* Given records:
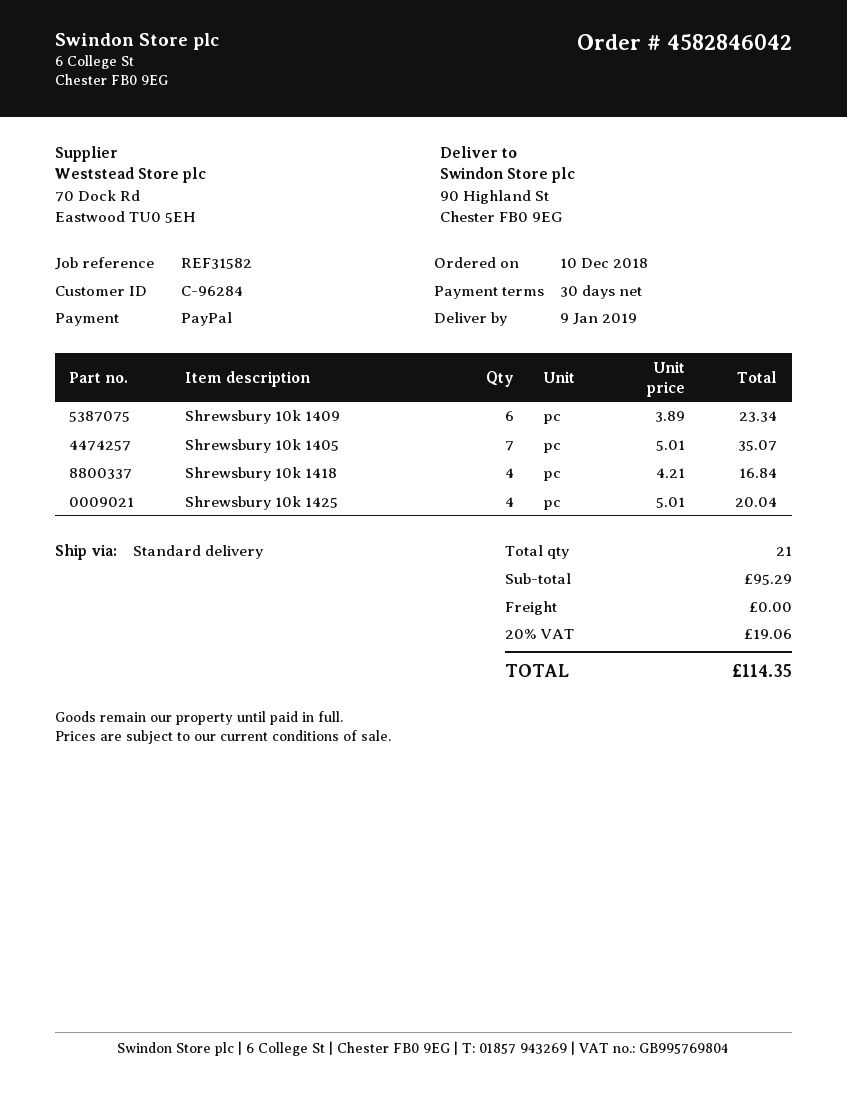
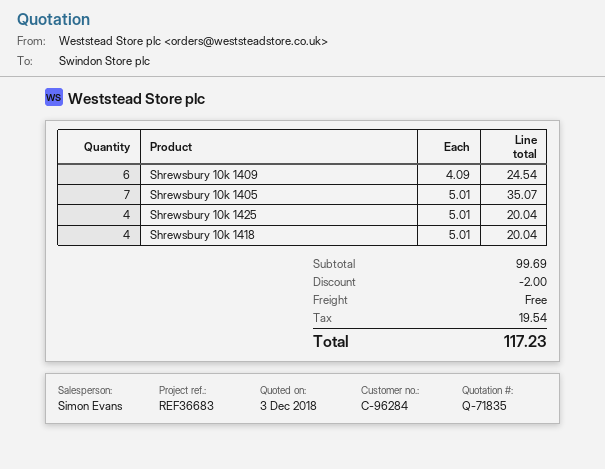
reference: REF31582 -> REF36683
Shrewsbury 10k 1409: 6 x 3.89 = 23.34 -> 6 x 4.09 = 24.54
Shrewsbury 10k 1418: 4 x 4.21 = 16.84 -> 4 x 5.01 = 20.04
subtotal: 95.29 -> 99.69
discount: none -> 2.00
tax: 19.06 -> 19.54
total: 114.35 -> 117.23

* What you are asked to do:
Among the lines of the material above, tally those containing "Shrewsbury" and respond with the total only.

* Solved exercise:
2